■ Exercise details ■
Within the entries below, the lines from the one with "DE LA SEMAINE" through the one with "right: 10px ->" are to be set down exactly, both ends kept.

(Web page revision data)
····················

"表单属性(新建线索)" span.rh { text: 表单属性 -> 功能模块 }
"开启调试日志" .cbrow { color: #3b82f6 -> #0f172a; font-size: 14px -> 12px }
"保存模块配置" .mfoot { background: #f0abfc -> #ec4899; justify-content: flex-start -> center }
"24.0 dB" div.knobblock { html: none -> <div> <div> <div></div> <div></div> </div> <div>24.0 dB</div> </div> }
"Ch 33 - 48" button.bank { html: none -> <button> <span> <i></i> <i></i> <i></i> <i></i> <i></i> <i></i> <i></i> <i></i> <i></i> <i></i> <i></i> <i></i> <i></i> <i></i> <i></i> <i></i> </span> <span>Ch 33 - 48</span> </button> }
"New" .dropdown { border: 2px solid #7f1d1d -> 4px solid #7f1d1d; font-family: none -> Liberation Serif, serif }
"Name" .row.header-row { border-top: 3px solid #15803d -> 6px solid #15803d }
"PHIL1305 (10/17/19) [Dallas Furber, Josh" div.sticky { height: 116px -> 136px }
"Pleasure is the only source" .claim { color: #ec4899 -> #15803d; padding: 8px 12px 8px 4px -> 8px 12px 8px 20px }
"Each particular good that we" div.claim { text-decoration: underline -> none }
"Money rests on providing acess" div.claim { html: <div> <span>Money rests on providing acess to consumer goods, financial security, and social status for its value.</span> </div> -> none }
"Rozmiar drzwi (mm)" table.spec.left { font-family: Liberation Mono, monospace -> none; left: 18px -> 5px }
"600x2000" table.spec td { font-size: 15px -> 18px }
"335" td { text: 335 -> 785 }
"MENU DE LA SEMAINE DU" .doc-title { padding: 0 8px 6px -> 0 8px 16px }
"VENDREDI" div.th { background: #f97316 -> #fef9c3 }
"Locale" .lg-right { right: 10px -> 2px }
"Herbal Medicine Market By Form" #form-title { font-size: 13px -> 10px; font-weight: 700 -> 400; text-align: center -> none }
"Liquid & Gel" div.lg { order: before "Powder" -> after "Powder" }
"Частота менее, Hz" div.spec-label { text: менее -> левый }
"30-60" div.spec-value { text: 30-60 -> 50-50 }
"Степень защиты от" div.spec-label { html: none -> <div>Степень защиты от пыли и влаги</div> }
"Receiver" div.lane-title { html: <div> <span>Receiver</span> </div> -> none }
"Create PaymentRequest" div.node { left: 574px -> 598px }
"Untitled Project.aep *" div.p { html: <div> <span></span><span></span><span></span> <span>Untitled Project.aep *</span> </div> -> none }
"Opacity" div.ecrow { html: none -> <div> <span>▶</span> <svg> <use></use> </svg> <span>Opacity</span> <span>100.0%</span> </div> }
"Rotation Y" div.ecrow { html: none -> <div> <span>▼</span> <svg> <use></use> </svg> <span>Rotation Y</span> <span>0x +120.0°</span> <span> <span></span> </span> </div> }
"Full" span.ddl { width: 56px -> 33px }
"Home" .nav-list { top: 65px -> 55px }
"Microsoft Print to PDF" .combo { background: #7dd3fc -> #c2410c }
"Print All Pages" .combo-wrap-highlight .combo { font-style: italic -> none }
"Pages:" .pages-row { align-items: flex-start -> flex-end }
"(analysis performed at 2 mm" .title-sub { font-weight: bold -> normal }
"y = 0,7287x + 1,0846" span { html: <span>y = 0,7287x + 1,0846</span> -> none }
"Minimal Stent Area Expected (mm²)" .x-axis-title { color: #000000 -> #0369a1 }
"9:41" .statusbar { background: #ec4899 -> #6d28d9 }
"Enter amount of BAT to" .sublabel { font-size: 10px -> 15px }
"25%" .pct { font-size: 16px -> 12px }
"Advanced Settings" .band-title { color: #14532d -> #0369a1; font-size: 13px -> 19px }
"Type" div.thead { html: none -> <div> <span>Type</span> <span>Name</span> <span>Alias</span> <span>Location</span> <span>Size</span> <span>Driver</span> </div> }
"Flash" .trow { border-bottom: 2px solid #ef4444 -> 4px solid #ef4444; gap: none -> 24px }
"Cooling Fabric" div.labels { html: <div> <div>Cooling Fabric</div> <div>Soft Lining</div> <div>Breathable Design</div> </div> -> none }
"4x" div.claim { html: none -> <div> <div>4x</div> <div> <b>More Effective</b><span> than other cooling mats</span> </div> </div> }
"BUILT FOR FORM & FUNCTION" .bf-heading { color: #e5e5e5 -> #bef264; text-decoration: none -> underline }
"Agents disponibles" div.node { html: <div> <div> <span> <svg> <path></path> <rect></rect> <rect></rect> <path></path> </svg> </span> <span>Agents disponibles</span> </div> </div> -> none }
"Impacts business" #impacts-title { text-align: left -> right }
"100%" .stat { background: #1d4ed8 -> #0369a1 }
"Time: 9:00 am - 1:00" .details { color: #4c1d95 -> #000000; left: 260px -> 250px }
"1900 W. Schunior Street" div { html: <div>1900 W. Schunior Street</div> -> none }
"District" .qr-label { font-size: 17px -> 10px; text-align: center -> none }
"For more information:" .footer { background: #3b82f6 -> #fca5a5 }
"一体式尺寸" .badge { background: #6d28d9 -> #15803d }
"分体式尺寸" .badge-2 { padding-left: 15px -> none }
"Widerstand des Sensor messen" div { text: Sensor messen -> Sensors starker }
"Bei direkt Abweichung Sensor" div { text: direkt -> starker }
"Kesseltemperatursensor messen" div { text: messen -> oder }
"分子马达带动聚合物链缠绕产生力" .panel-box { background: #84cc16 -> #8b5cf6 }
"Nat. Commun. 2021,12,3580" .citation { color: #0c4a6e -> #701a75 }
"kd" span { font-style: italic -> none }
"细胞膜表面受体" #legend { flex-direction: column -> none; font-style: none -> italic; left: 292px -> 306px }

····················

■ Problem solution ■
"MENU DE LA SEMAINE DU" .doc-title { padding: 0 8px 6px -> 0 8px 16px }
"VENDREDI" div.th { background: #f97316 -> #fef9c3 }
"Locale" .lg-right { right: 10px -> 2px }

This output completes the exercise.